[Screenshot and code edit data]
╔══
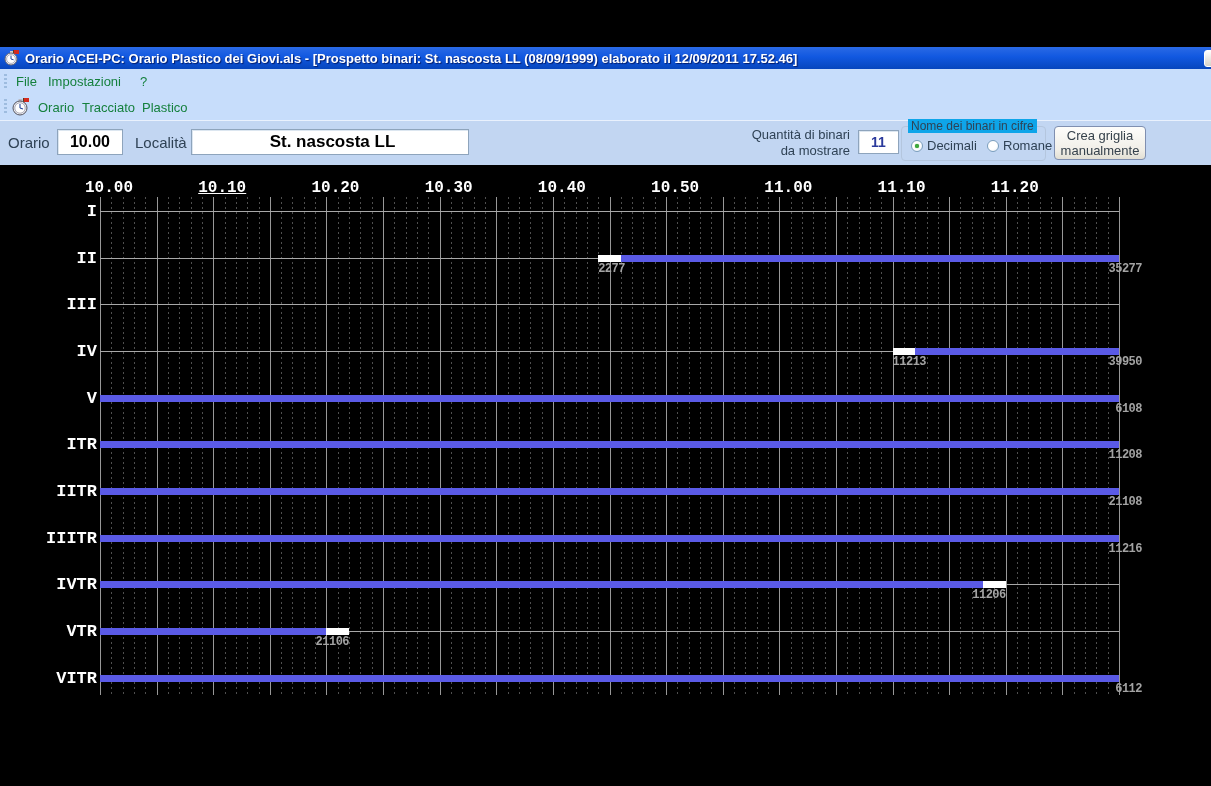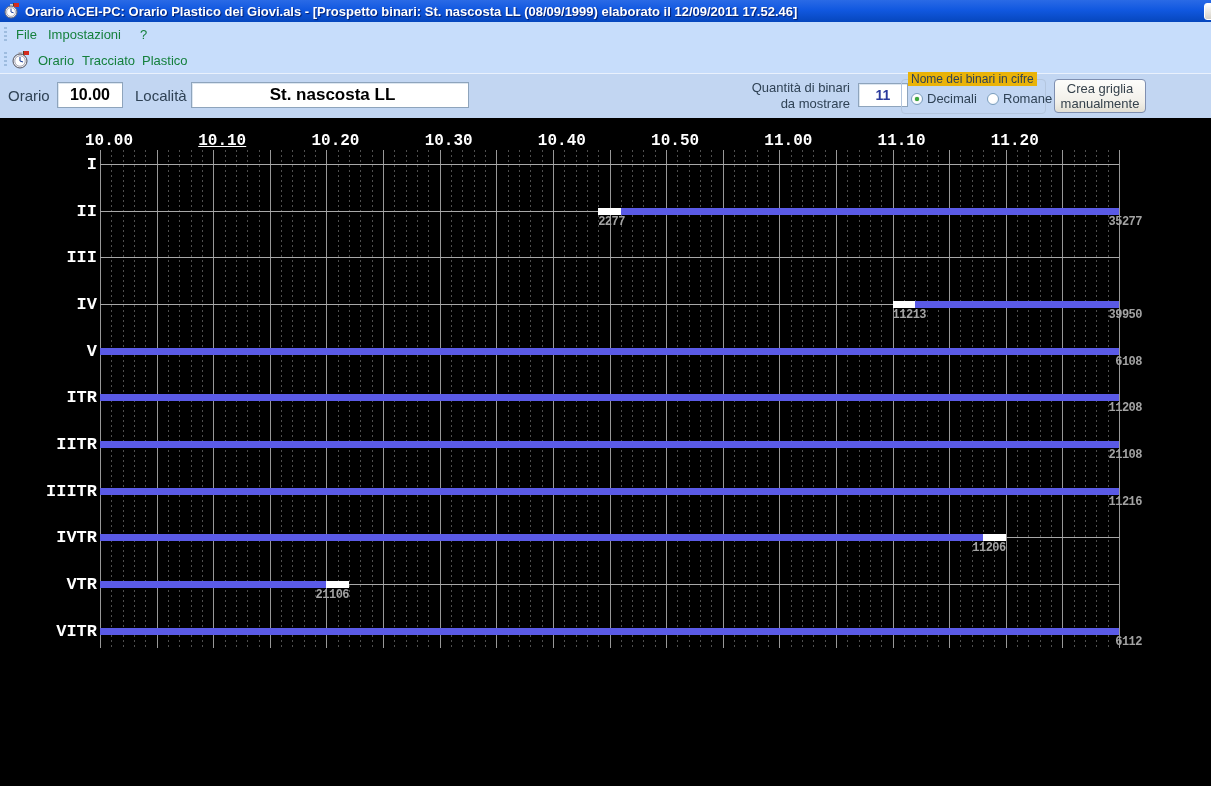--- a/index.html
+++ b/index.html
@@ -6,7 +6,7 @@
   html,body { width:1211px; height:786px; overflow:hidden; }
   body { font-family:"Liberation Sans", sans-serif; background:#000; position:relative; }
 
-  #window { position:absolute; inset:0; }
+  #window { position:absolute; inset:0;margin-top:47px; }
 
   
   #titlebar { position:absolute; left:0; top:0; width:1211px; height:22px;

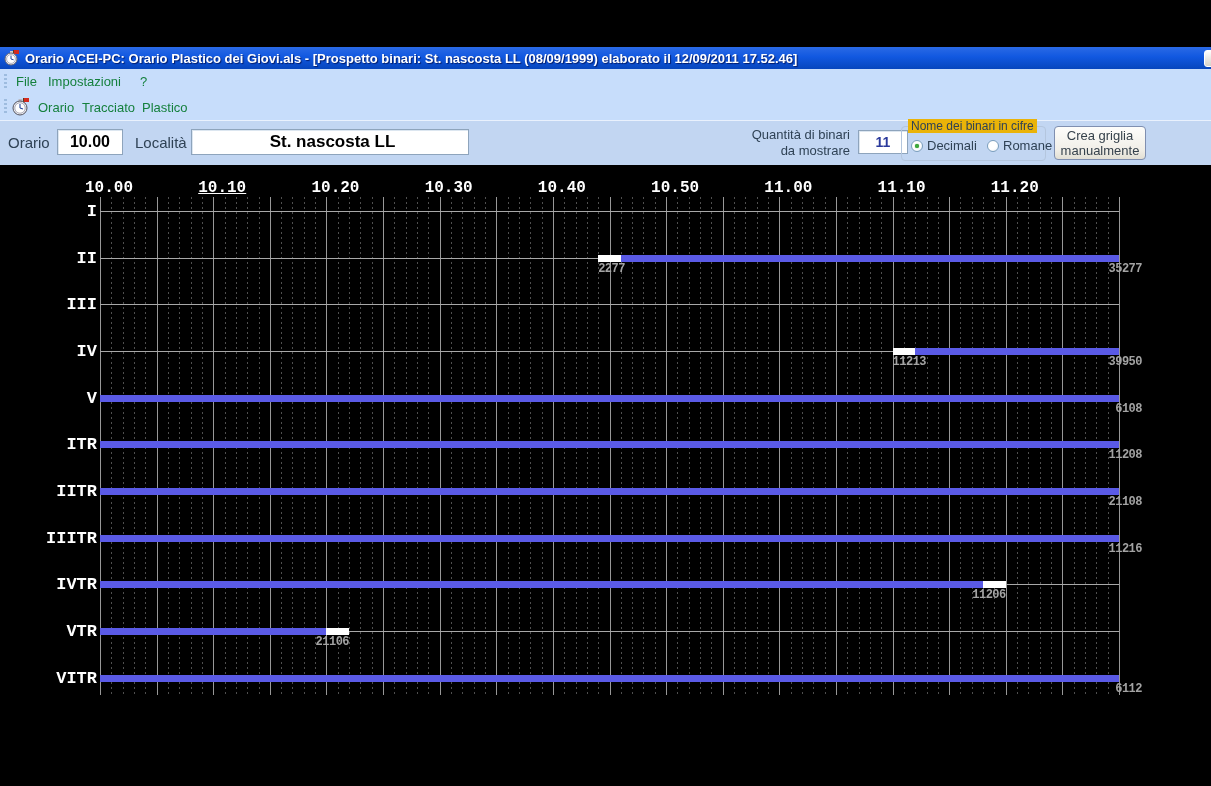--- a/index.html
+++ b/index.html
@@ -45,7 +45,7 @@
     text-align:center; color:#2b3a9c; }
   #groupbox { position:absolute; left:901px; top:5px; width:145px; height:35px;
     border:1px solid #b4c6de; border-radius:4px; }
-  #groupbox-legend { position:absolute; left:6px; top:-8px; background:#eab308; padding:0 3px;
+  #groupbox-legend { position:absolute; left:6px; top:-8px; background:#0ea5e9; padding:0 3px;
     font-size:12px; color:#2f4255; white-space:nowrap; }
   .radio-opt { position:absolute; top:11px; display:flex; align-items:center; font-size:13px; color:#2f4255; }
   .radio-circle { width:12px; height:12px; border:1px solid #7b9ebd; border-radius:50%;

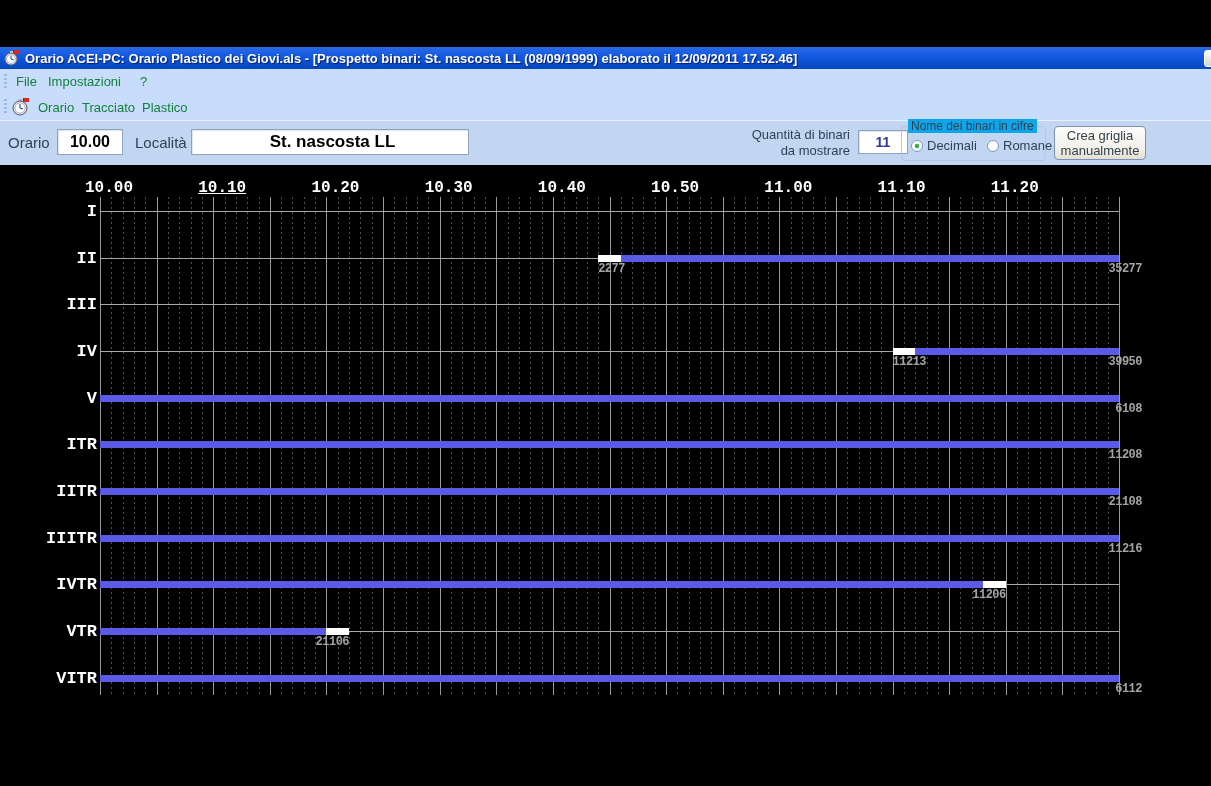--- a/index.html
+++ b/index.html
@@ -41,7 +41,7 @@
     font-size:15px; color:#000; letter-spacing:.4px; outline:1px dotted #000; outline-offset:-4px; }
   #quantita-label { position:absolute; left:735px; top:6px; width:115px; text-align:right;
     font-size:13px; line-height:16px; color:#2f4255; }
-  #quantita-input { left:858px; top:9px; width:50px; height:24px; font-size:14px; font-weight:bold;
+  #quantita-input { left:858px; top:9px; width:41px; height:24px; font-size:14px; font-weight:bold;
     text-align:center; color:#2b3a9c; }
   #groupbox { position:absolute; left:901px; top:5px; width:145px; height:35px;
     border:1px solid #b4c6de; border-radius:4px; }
╚══
■ **Exercise objective**:
Would you give the number of lines above that hold "width"? Only the number is needed.

■ **Task solution**:
8